Philip Morris U.S.A. v. Williams

549 U.S. 346 (2007)

Facts

Williams (P) was a heavy cigarette smoker. P's estate sued Philip (D) for negligence and deceit because D was the manufacturer of Marlboro, the brand that P favored. A jury found that P's death was caused by smoking; that P smoked in significant part because he thought it was safe to do so; and that D knowingly and falsely led him to believe that this was so. In respect to deceit, P was awarded compensatory damages of about $821,000 (about $21,000 economic and $800,000 noneconomic) along with $79.5 million in punitive damages. The trial judge subsequently found the $79.5 million punitive damages award “excessive,” and reduced it to $32 million.

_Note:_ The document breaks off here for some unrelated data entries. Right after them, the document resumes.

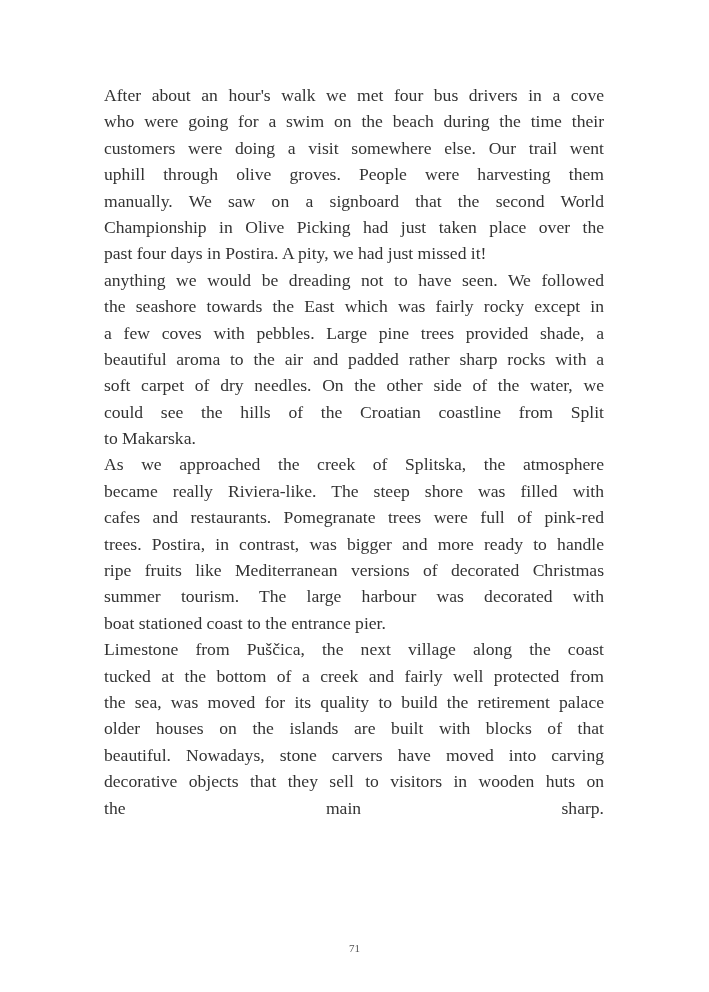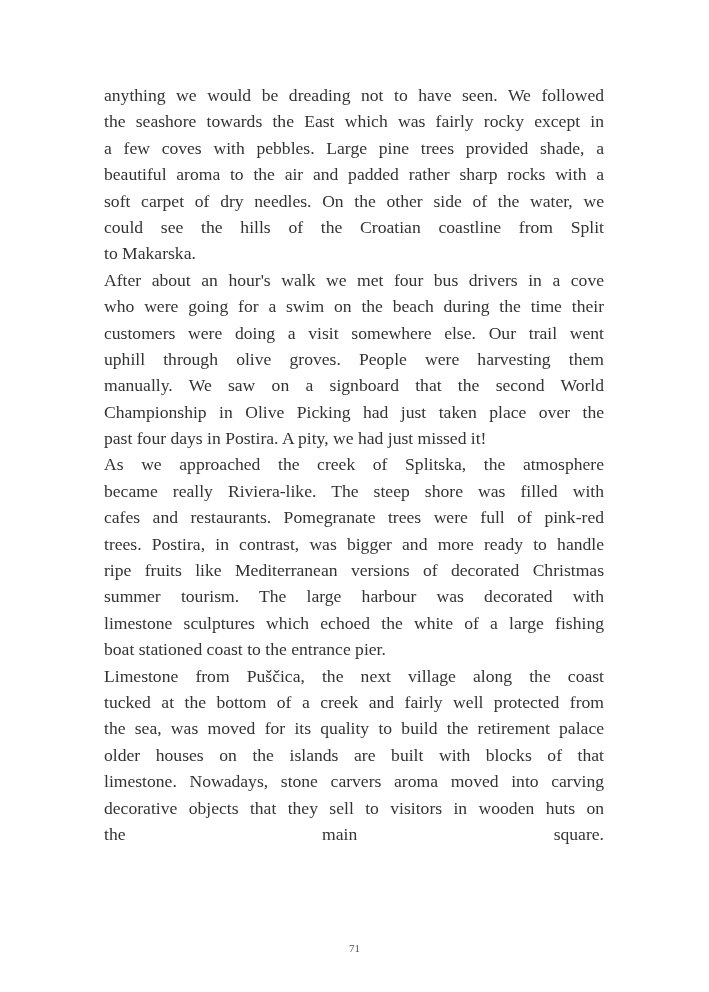--- a/index.html
+++ b/index.html
@@ -51,6 +51,16 @@
 <div class="page-body">
 
   <div>
+    <span class="line">After about an hour's walk we met four bus drivers in a cove</span>
+    <span class="line">who were going for a swim on the beach during the time their</span>
+    <span class="line">customers were doing a visit somewhere else. Our trail went</span>
+    <span class="line">uphill through olive groves. People were harvesting them</span>
+    <span class="line">manually. We saw on a signboard that the second World</span>
+    <span class="line">Championship in Olive Picking had just taken place over the</span>
+    <span class="line last">past four days in Postira. A pity, we had just missed it!</span>
+  </div>
+
+  <div>
     <span class="line">anything we would be dreading not to have seen. We followed</span>
     <span class="line">the seashore towards the East which was fairly rocky except in</span>
     <span class="line">a few coves with pebbles. Large pine trees provided shade, a</span>
@@ -58,16 +68,6 @@
     <span class="line">soft carpet of dry needles. On the other side of the water, we</span>
     <span class="line">could see the hills of the Croatian coastline from Split</span>
     <span class="line last">to Makarska.</span>
-  </div>
-
-  <div>
-    <span class="line">After about an hour's walk we met four bus drivers in a cove</span>
-    <span class="line">who were going for a swim on the beach during the time their</span>
-    <span class="line">customers were doing a visit somewhere else. Our trail went</span>
-    <span class="line">uphill through olive groves. People were harvesting them</span>
-    <span class="line">manually. We saw on a signboard that the second World</span>
-    <span class="line">Championship in Olive Picking had just taken place over the</span>
-    <span class="line last">past four days in Postira. A pity, we had just missed it!</span>
   </div>
 
   <div>

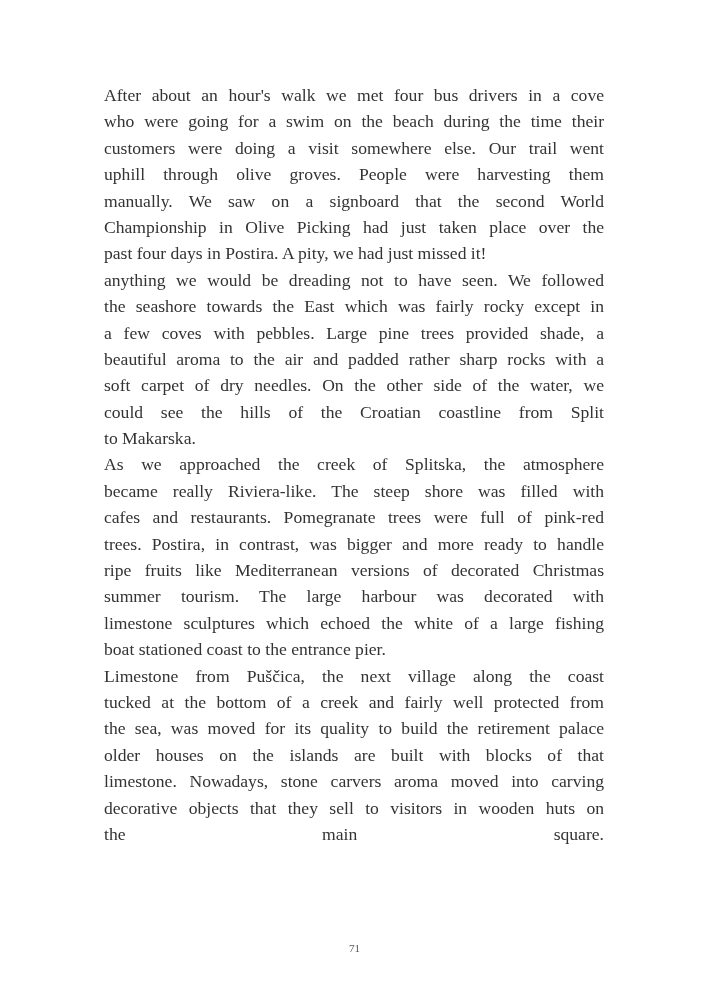--- a/index.html
+++ b/index.html
@@ -77,7 +77,6 @@
     <span class="line">trees. Postira, in contrast, was bigger and more ready to handle</span>
     <span class="line">ripe fruits like Mediterranean versions of decorated Christmas</span>
     <span class="line">summer tourism. The large harbour was decorated with</span>
-    <span class="line">limestone sculptures which echoed the white of a large fishing</span>
     <span class="line last">boat stationed coast to the entrance pier.</span>
   </div>
 

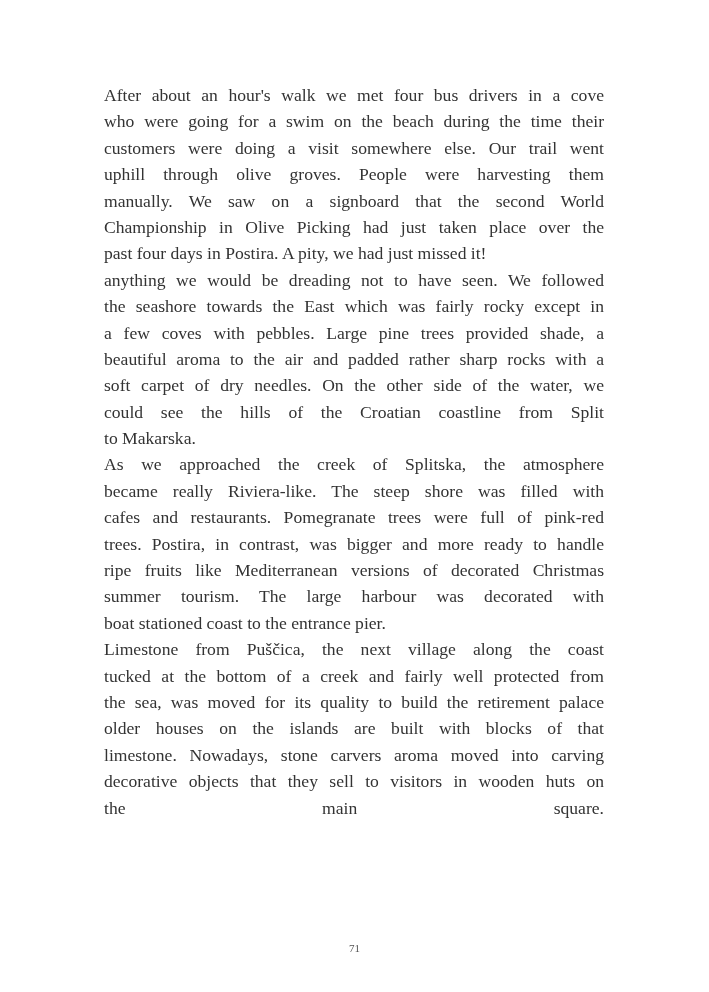--- a/index.html
+++ b/index.html
@@ -85,7 +85,7 @@
     <span class="line">tucked at the bottom of a creek and fairly well protected from</span>
     <span class="line">the sea, was moved for its quality to build the retirement palace</span>
     <span class="line">older houses on the islands are built with blocks of that</span>
-    <span class="line">limestone. Nowadays, stone carvers aroma moved into carving</span>
+    <span class="line">beautiful. Nowadays, stone carvers have moved into carving</span>
     <span class="line">decorative objects that they sell to visitors in wooden huts on</span>
     <span class="line">the main square.</span>
   </div>

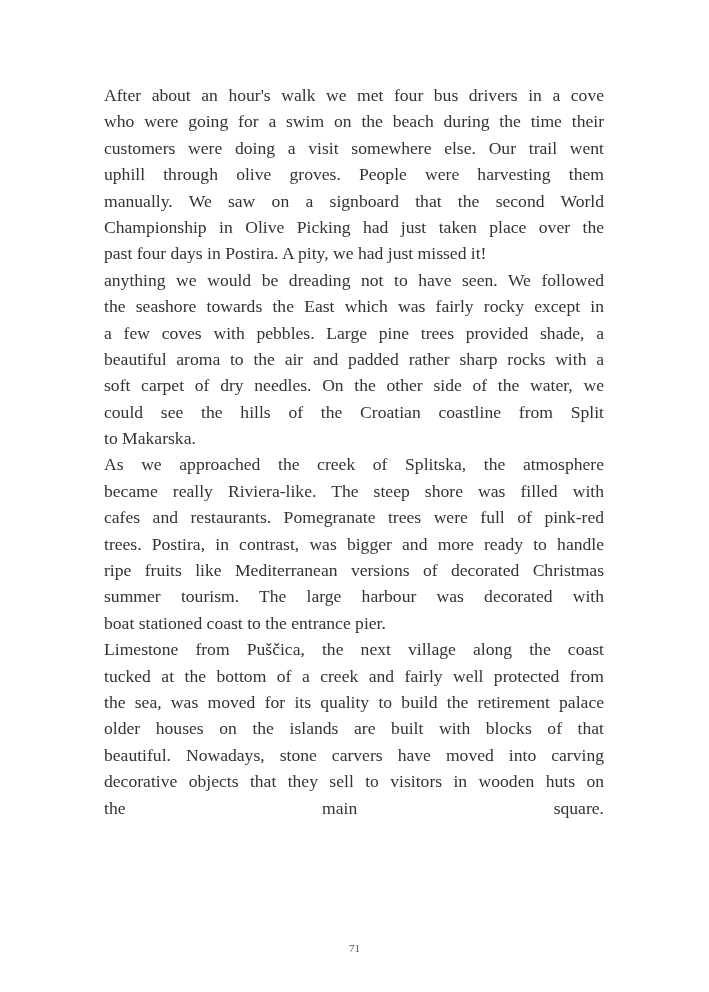--- a/index.html
+++ b/index.html
@@ -87,7 +87,7 @@
     <span class="line">older houses on the islands are built with blocks of that</span>
     <span class="line">beautiful. Nowadays, stone carvers have moved into carving</span>
     <span class="line">decorative objects that they sell to visitors in wooden huts on</span>
-    <span class="line">the main square.</span>
+    <span class="line">the main sharp.</span>
   </div>
 </div>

The Oregon Court of Appeals restored the $79.5 million jury award. D sought review in the Oregon Supreme Court (which denied review) and then to the Supreme Court. The Court remanded the case in light of State Farm Mut. Automobile Ins. Co. v. Campbell. The Oregon Court of Appeals adhered to its original views. The Oregon Supreme Court granted review. D claimed that the punitive damages should not be levied for injury to other persons, not before the court. The judge rejected this and told the jury that “punitive damages are awarded against a defendant to punish misconduct and to deter misconduct,” and “are not intended to compensate the plaintiff or anyone else for damages caused by the defendant’s conduct.” D also pointed to the roughly 100-to-1 ratio the $79.5 million punitive damages award bears to $821,000 in compensatory damages. The Oregon Supreme Court rejected D's claim that the Constitution prohibits a state jury “from using punitive damages to punish a defendant for harm to nonparties.” The Supreme Court granted certiorari.